The Anthropocene Style
- Instructor: Philippe Rahm, Sarosh Anklesaria
- Time: M, W, F 12:20-4:25 p.m.
- Location: TBA
- Credits: 6
Architecture and urban design were traditionally primarily based on climate, comfort, and health issues as we can read in treatises of Vitruvius or Alberti, writing about wind and solar exposures, humidity, and temperature rates. These fundamental causes of the urban design were ignored during the 20th century thanks to the enormous use of fossil energy by pumps, motors, refrigerators, heating systems, and air conditioning that cause today the greenhouse effect and global warming. Sustainability and the fight against climate change force the architects and urban designer to take back seriously the climatic issue in order to base their urban development plan and public spaces design on more consideration to the local climatic context and local energy resources.
At the urban level, we will analyze sunshine, wind direction, sources of pollutants, and noise emissions and respond by working on the form, layout of programs, choice of materials, and definition of new functions for the benefit of the quality of the atmosphere and the climatic sensuality of public space. Our tools will be real, those of the physical properties of materials such as albedo and emissivity, shading, meteorological phenomena such as evaporation, convection, pressure, whose behaviors will be modeled at the very beginning of the project with software to simulate fluid flow or solar radiation. We will, as an example, revalue the political and social essence of public space through the fundamental climatic values of summer freshness and winter warmth in the millenary tradition of urban know-how forgotten during the 20th century.

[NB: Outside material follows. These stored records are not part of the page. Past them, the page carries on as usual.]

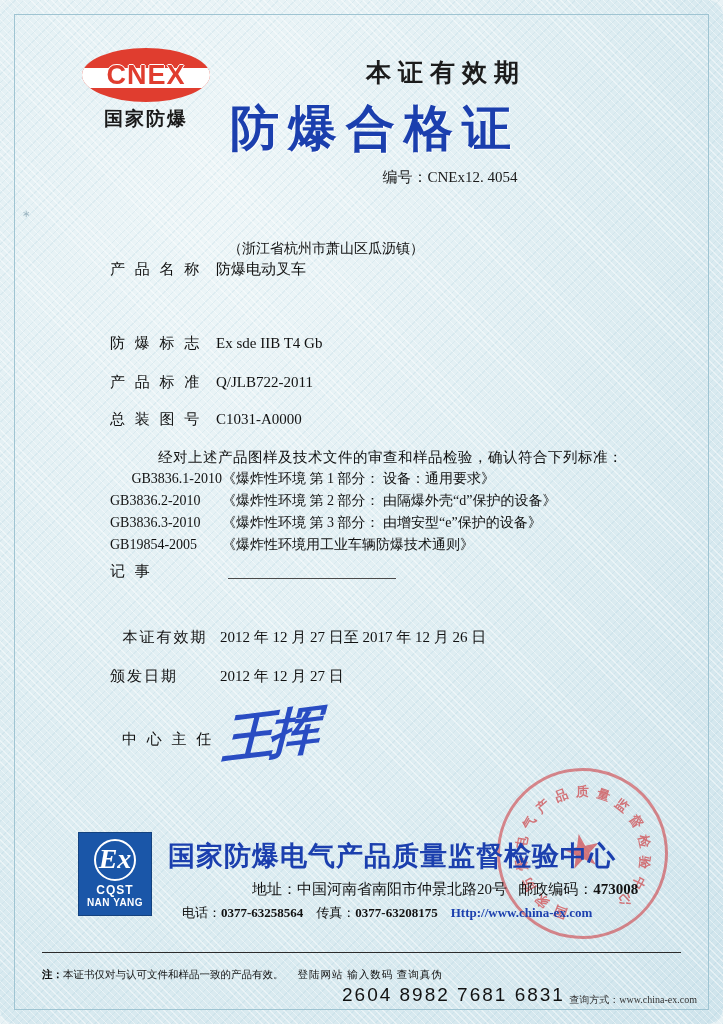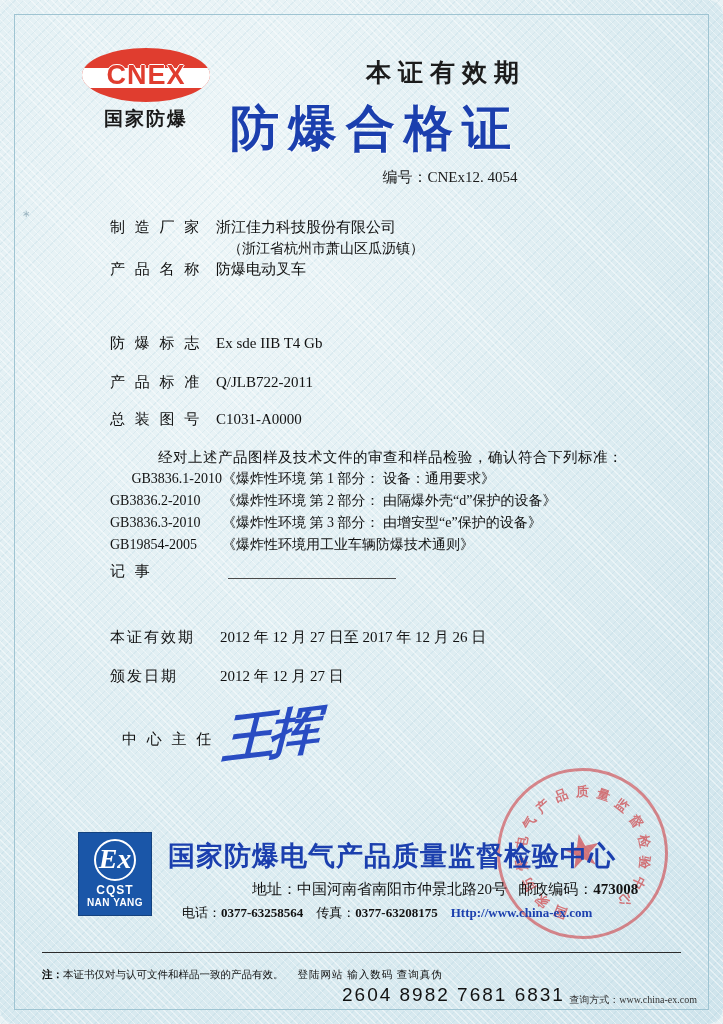--- a/index.html
+++ b/index.html
@@ -373,23 +373,20 @@
       </div>
       <div class="logo-sub">国家防爆</div>
     </div>
 
     <div class="title-small">本证有效期</div>
     <div class="title-main">防爆合格证</div>
     <div class="cert-no">编号：CNEx12. 4054</div>
 
     <div class="corner-mark">∗</div>
 
-    <div class="field" style="top:218px;">
-      <span class="label">制 造 厂 家</span><span class="value">浙江佳力科技股份有限公司</span>
-    </div>
     <div class="sub-value" style="top:240px;">（浙江省杭州市萧山区瓜沥镇）</div>
 
     <div class="field" style="top:260px;">
       <span class="label">产 品 名 称</span><span class="value">防爆电动叉车</span>
     </div>
 
 
     <div class="field" style="top:334px;">
       <span class="label">防 爆 标 志</span><span class="value">Ex sde IIB T4 Gb</span>
     </div>
@@ -413,21 +410,21 @@
     <div class="std-line" style="top:514px;">
       <span class="code">GB3836.3-2010</span><span>《爆炸性环境   第 3 部分：   由增安型“e”保护的设备》</span>
     </div>
     <div class="std-line" style="top:536px;">
       <span class="code">GB19854-2005</span><span>《爆炸性环境用工业车辆防爆技术通则》</span>
     </div>
 
     <div class="note-row">记  事</div>
     <div class="note-rule"></div>
 
-    <div class="date-row" style="top:628px;">
+    <div class="date-row" style="top:628px;text-align:center;">
       <span class="label">本证有效期</span><span>2012 年 12 月 27 日至 2017 年 12 月 26 日</span>
     </div>
     <div class="date-row" style="top:667px;">
       <span class="label">颁发日期</span><span>2012 年 12 月 27 日</span>
     </div>
 
     <div class="sig-label">中 心 主 任</div>
     <div class="signature">王挥</div>
 
     <div class="seal">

At the architectural level, with formal, aesthetic, and social consequences, we will respond to new environmental and energy requirements by providing a meteorological understanding of building physics, revealing internal convection movements, variations in thermal radiation, thermal conductivity gradations, water vapor emissions and trajectory, physiological air and light quality, and material effusivity and emissivity values in order to minimize the responsible energy consumption during building operation of more than 30 percent of the global greenhouse gas emissions. We also draw conclusions at the programmatic level by reassessing the degree of individualization and sharing of functions, which can enhance the value of living together and the community.
By abandoning the overrun use of fossil energy, we will abandon the 20th-century modern style, white, thin, and minimal, for a new architecture style we will invent together — the Anthropocene Style.
Philippe Rahm will be in Ithaca on the following dates: January 28–February 1, March 11–15, April 8–12, and May 3–9.
Visiting Critic Sarosh Anklesaria will collaborate in the studio on a full-time basis in Ithaca.